Even in some well-characterised species, between 20 and 30 per cent of genes and gene clusters are either unknown or only hypothetically associated with human disease, and need to be better characterised. Pangenome approaches will illuminate biochemical pathways, including those that underpin disease associations such as the (currently controversial) link between Aspergillus sydowii and lung cancer.3

Fungal biobanks and seed-bank-like repositories could help decode the relationship between genotype and phenotype in the same way that biobanks of genes have helped research.4 Building and maintaining culture collections are also important tasks if we are to retain archival knowledge of diverse fungal species, many of which are dying in the mass extinction — and to understand what spurs fungal evolution and extinction.

Opportunities from fundamental fungal biology - Anticipation Scores

The Anticipation Potential of a research field is determined by the capacity for impactful action in the present, considering possible future transformative breakthroughs in a field over a 25-year outlook.
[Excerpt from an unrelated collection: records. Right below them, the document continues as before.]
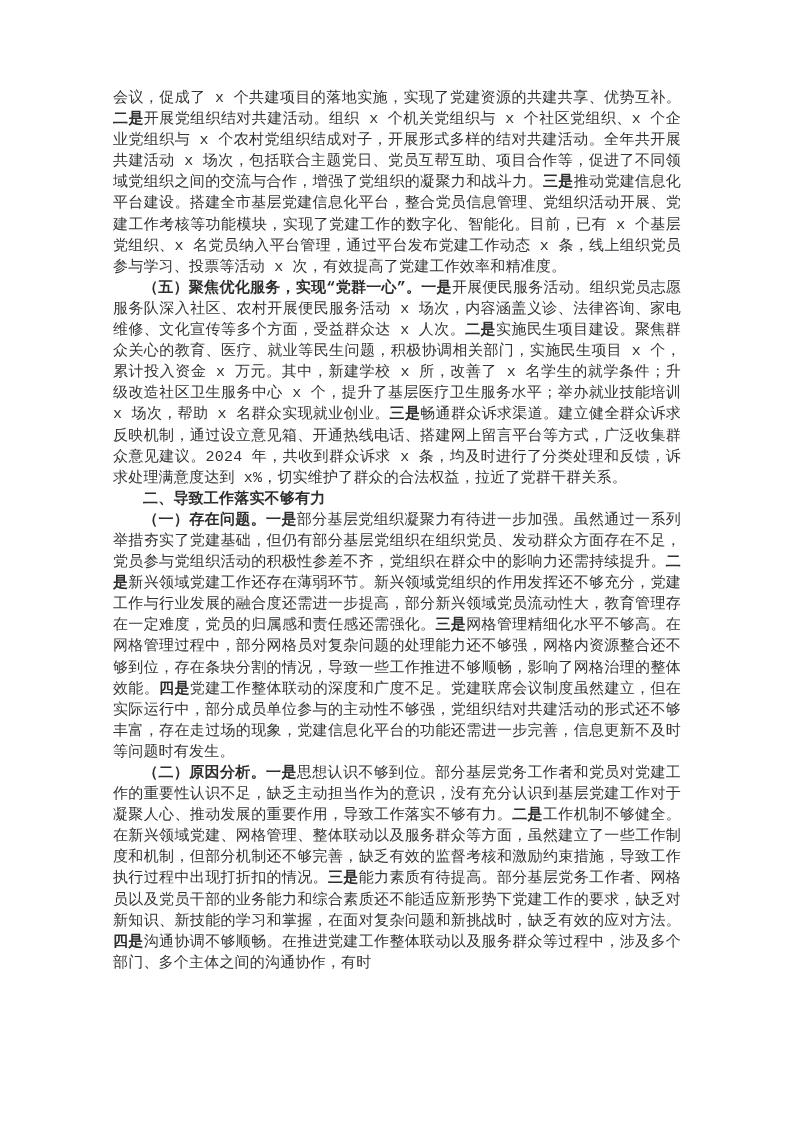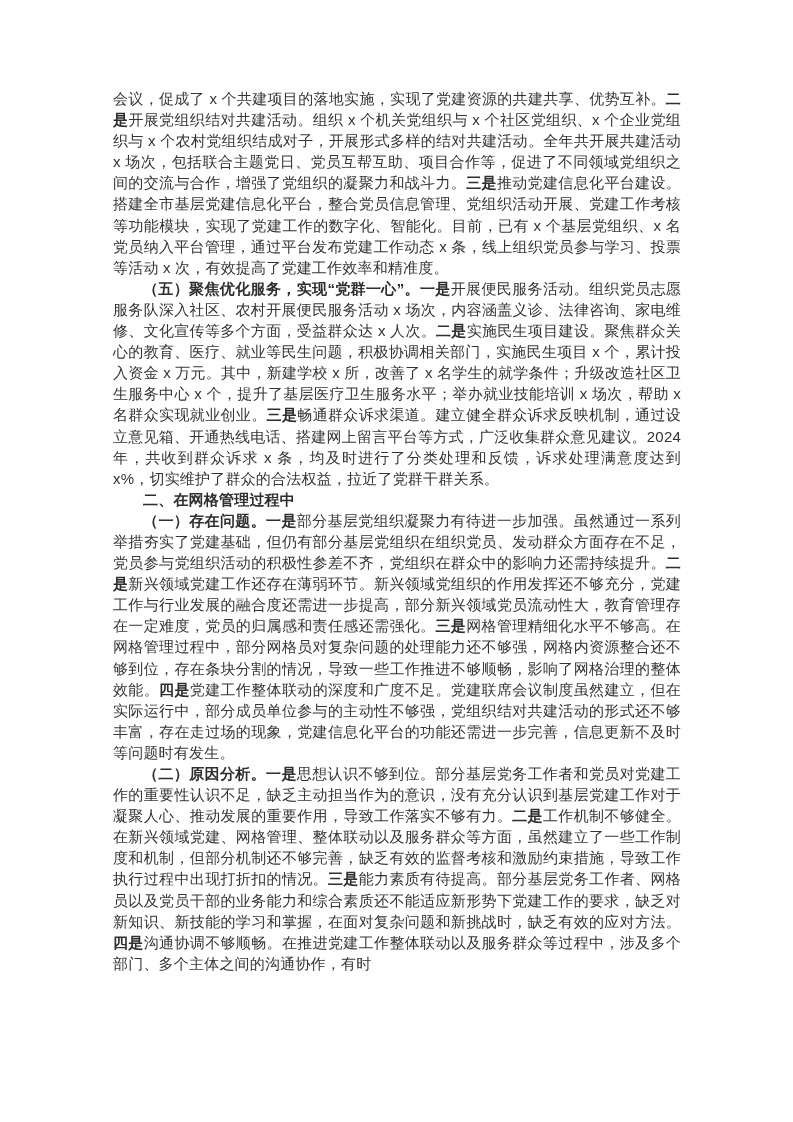--- a/index.html
+++ b/index.html
@@ -13,7 +13,7 @@
     height: 1122px;
     background: #ffffff;
     overflow: hidden;
-    font-family: Liberation Sans, sans-serif;
+    font-family: Liberation Mono, monospace;
   }
   .doc-body {
     position: absolute;

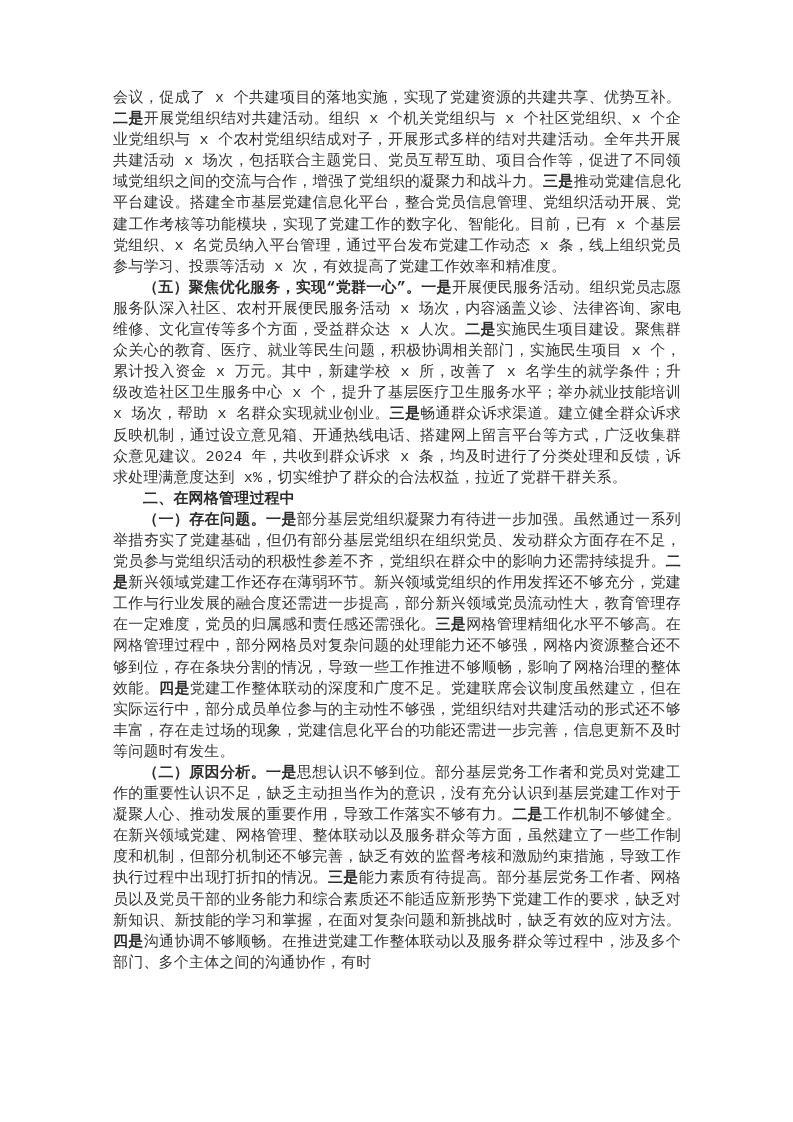--- a/index.html
+++ b/index.html
@@ -50,7 +50,7 @@
   <div class="doc-body" id="doc-body">
       <p class="para"><span>会议，促成了 x 个共建项目的落地实施，实现了党建资源的共建共享、优势互补。</span><b>二是</b><span>开展党组织结对共建活动。组织 x 个机关党组织与 x 个社区党组织、x 个企业党组织与 x 个农村党组织结成对子，开展形式多样的结对共建活动。全年共开展共建活动 x 场次，包括联合主题党日、党员互帮互助、项目合作等，促进了不同领域党组织之间的交流与合作，增强了党组织的凝聚力和战斗力。</span><b>三是</b><span>推动党建信息化平台建设。搭建全市基层党建信息化平台，整合党员信息管理、党组织活动开展、党建工作考核等功能模块，实现了党建工作的数字化、智能化。目前，已有 x 个基层党组织、x 名党员纳入平台管理，通过平台发布党建工作动态 x 条，线上组织党员参与学习、投票等活动 x 次，有效提高了党建工作效率和精准度。</span></p>
       <p class="para indent"><b>（五）聚焦优化服务，实现“党群一心”。一是</b><span>开展便民服务活动。组织党员志愿服务队深入社区、农村开展便民服务活动 x 场次，内容涵盖义诊、法律咨询、家电维修、文化宣传等多个方面，受益群众达 x 人次。</span><b>二是</b><span>实施民生项目建设。聚焦群众关心的教育、医疗、就业等民生问题，积极协调相关部门，实施民生项目 x 个，累计投入资金 x 万元。其中，新建学校 x 所，改善了 x 名学生的就学条件；升级改造社区卫生服务中心 x 个，提升了基层医疗卫生服务水平；举办就业技能培训 x 场次，帮助 x 名群众实现就业创业。</span><b>三是</b><span>畅通群众诉求渠道。建立健全群众诉求反映机制，通过设立意见箱、开通热线电话、搭建网上留言平台等方式，广泛收集群众意见建议。2024 年，共收到群众诉求 x 条，均及时进行了分类处理和反馈，诉求处理满意度达到 x%，切实维护了群众的合法权益，拉近了党群干群关系。</span></p>
-      <p class="para indent heading"><b>二、在网格管理过程中</b></p>
+      <p class="para indent heading"><b>二、导致工作落实不够有力</b></p>
       <p class="para indent"><b>（一）存在问题。一是</b><span>部分基层党组织凝聚力有待进一步加强。虽然通过一系列举措夯实了党建基础，但仍有部分基层党组织在组织党员、发动群众方面存在不足，党员参与党组织活动的积极性参差不齐，党组织在群众中的影响力还需持续提升。</span><b>二是</b><span>新兴领域党建工作还存在薄弱环节。新兴领域党组织的作用发挥还不够充分，党建工作与行业发展的融合度还需进一步提高，部分新兴领域党员流动性大，教育管理存在一定难度，党员的归属感和责任感还需强化。</span><b>三是</b><span>网格管理精细化水平不够高。在网格管理过程中，部分网格员对复杂问题的处理能力还不够强，网格内资源整合还不够到位，存在条块分割的情况，导致一些工作推进不够顺畅，影响了网格治理的整体效能。</span><b>四是</b><span>党建工作整体联动的深度和广度不足。党建联席会议制度虽然建立，但在实际运行中，部分成员单位参与的主动性不够强，党组织结对共建活动的形式还不够丰富，存在走过场的现象，党建信息化平台的功能还需进一步完善，信息更新不及时等问题时有发生。</span></p>
       <p class="para indent"><b>（二）原因分析。一是</b><span>思想认识不够到位。部分基层党务工作者和党员对党建工作的重要性认识不足，缺乏主动担当作为的意识，没有充分认识到基层党建工作对于凝聚人心、推动发展的重要作用，导致工作落实不够有力。</span><b>二是</b><span>工作机制不够健全。在新兴领域党建、网格管理、整体联动以及服务群众等方面，虽然建立了一些工作制度和机制，但部分机制还不够完善，缺乏有效的监督考核和激励约束措施，导致工作执行过程中出现打折扣的情况。</span><b>三是</b><span>能力素质有待提高。部分基层党务工作者、网格员以及党员干部的业务能力和综合素质还不能适应新形势下党建工作的要求，缺乏对新知识、新技能的学习和掌握，在面对复杂问题和新挑战时，缺乏有效的应对方法。</span><b>四是</b><span>沟通协调不够顺畅。在推进党建工作整体联动以及服务群众等过程中，涉及多个部门、多个主体之间的沟通协作，有时</span></p>
     </div>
A field with a high Anticipation Potential, therefore, combines the potential range of future transformative possibilities engendered by a research area with a wide field of opportunities for action in the present. We asked researchers in the field to anticipate:

  1. The uncertainty related to future science breakthroughs in the field
  2. The transformative effect anticipated breakthroughs may have on research and society
  3. The scope for action in the present in relation to anticipated breakthroughs.